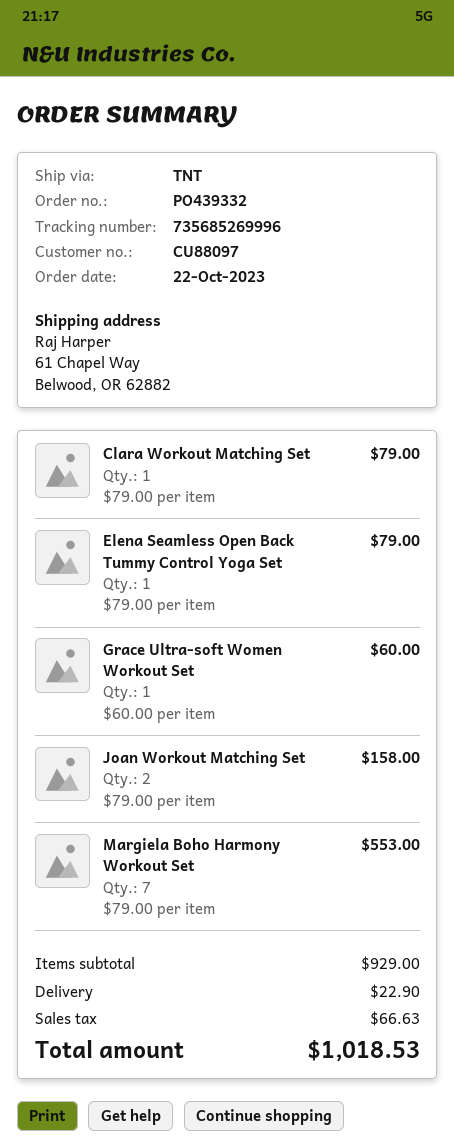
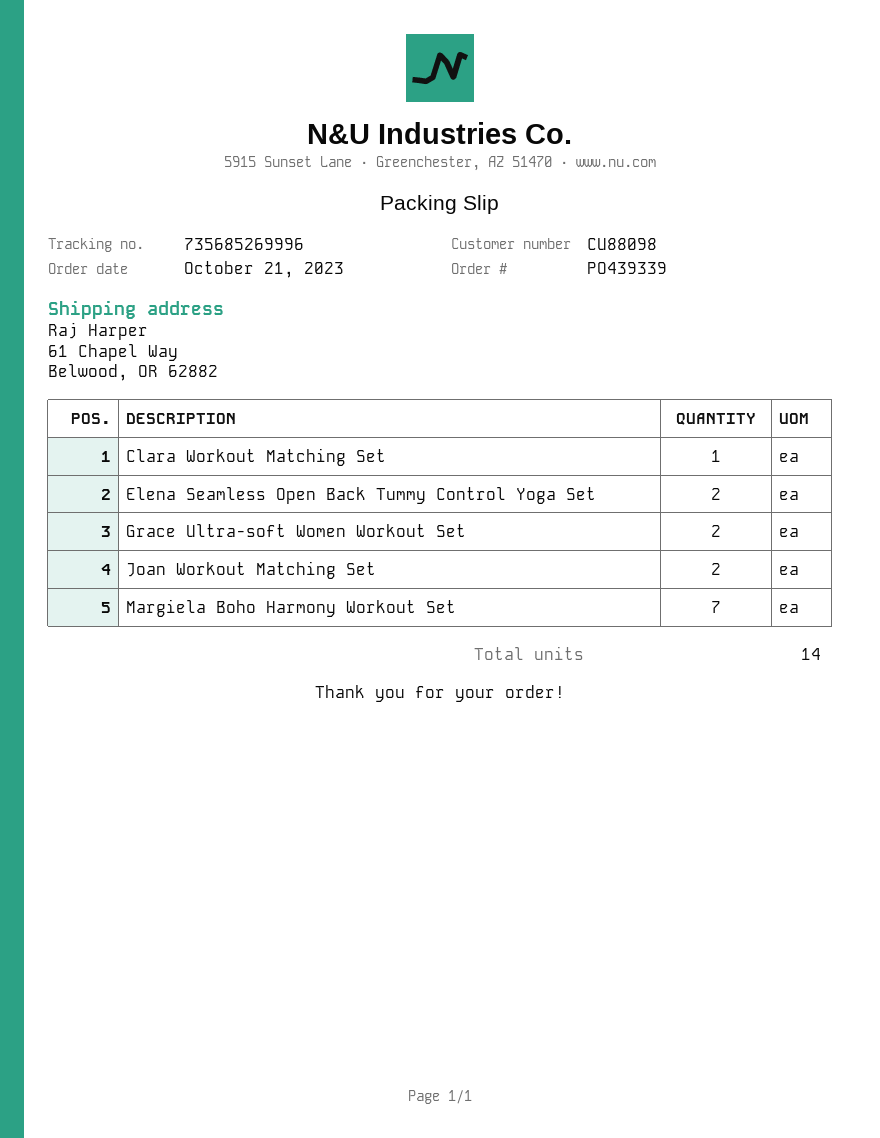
order number: PO439332 -> PO439339
order date: 2023-10-22 -> 2023-10-21
customer number: CU88097 -> CU88098
Elena Seamless Open Back Tummy Control Yoga Set: 1 -> 2
Grace Ultra-soft Women Workout Set: 1 -> 2

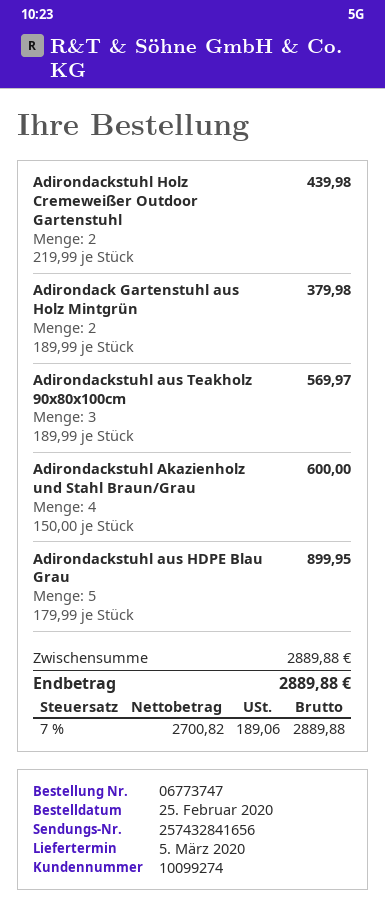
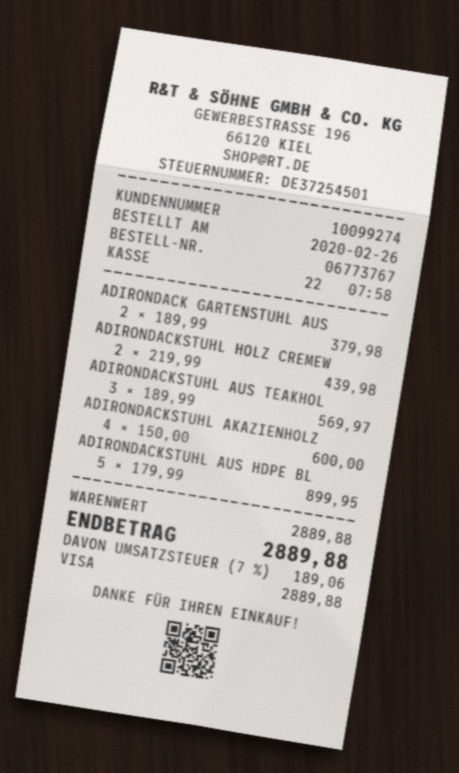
order number: 06773747 -> 06773767
order date: 2020-02-25 -> 2020-02-26

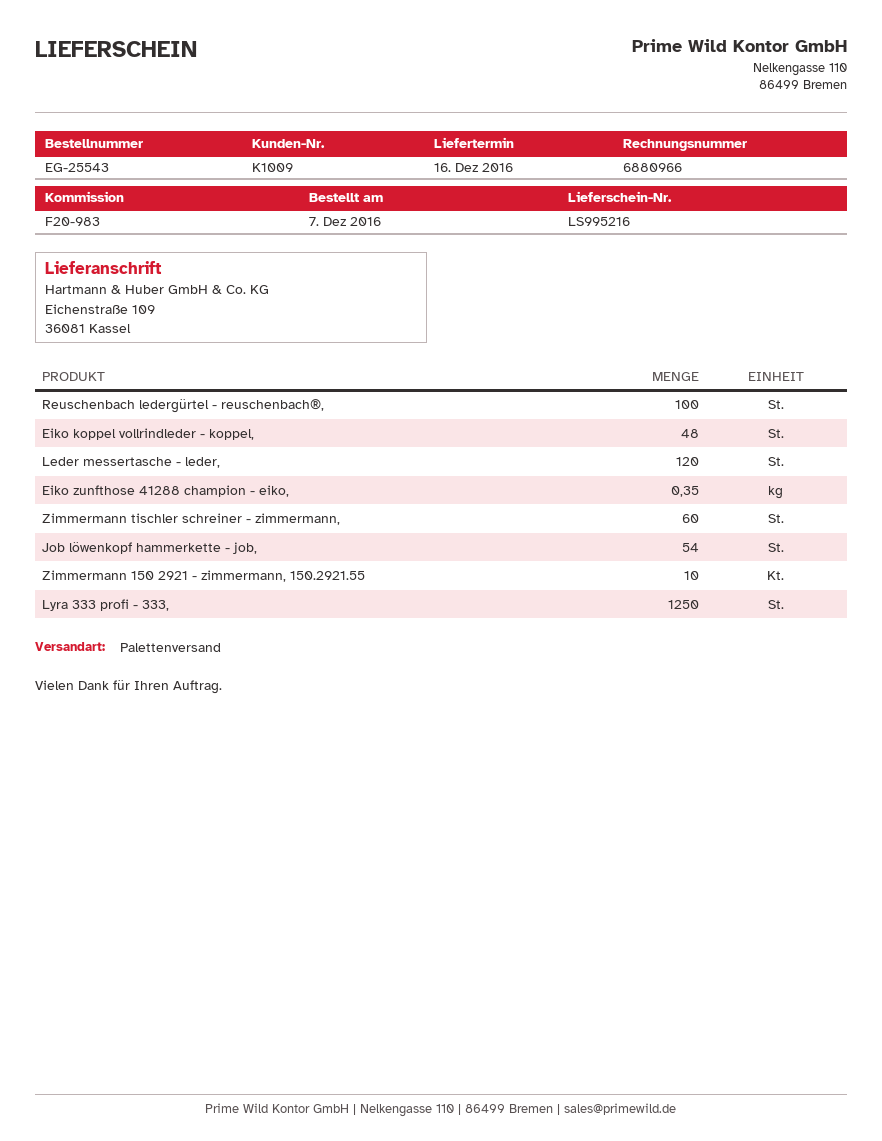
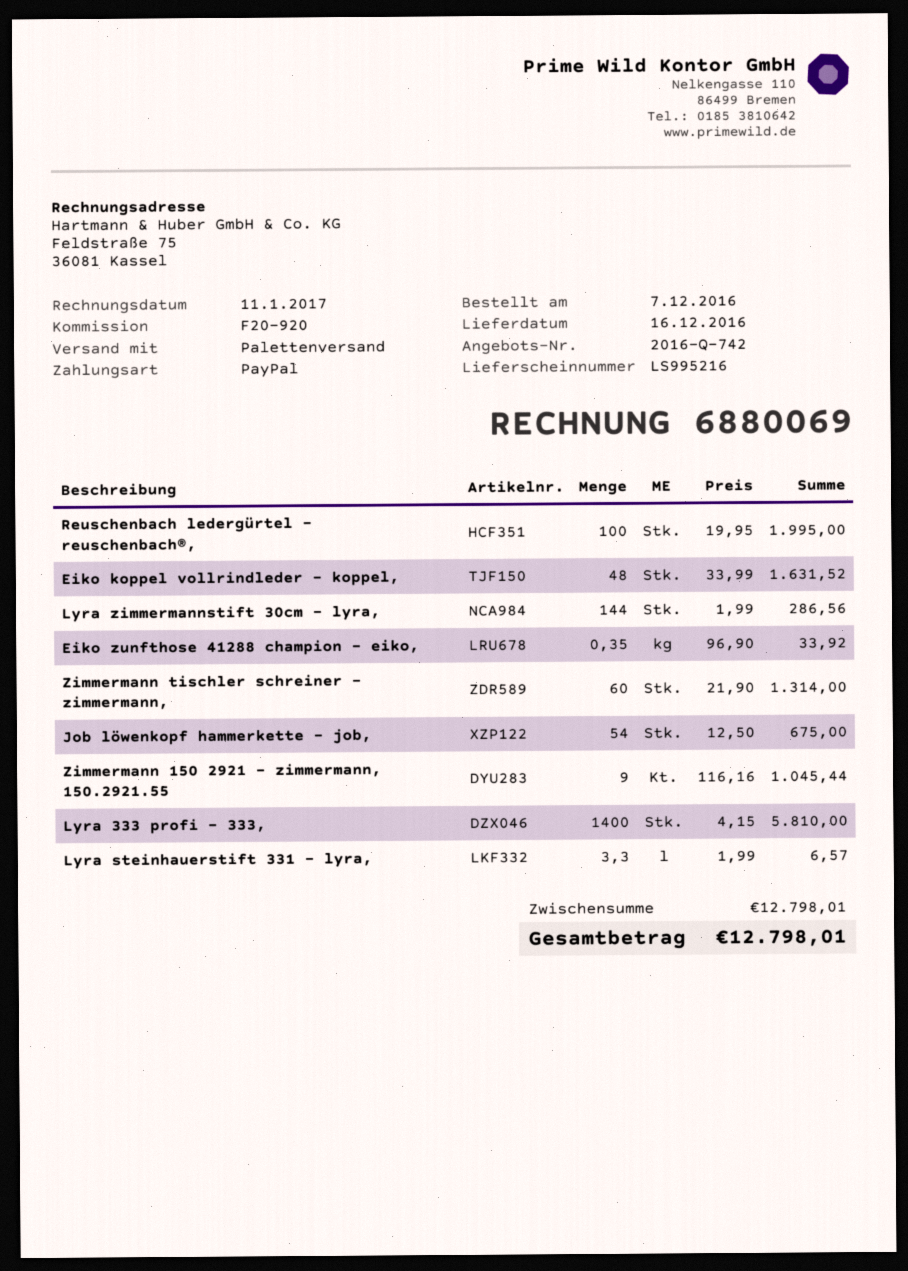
invoice number: 6880966 -> 6880069
reference: F20-983 -> F20-920
Leder messertasche - leder,: 120 -> none
Zimmermann 150 2921 - zimmermann, 150.2921.55: 10 -> 9
Lyra 333 profi - 333,: 1250 -> 1400
Lyra zimmermannstift 30cm - lyra,: none -> 144
Lyra steinhauerstift 331 - lyra,: none -> 3.3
___
### [What you need to do]
For the string "number", go line by line through the material and copy every line that has it.

### [Your response]
order number: PO439332 -> PO439339
customer number: CU88097 -> CU88098
order number: 06773747 -> 06773767
invoice number: 6880966 -> 6880069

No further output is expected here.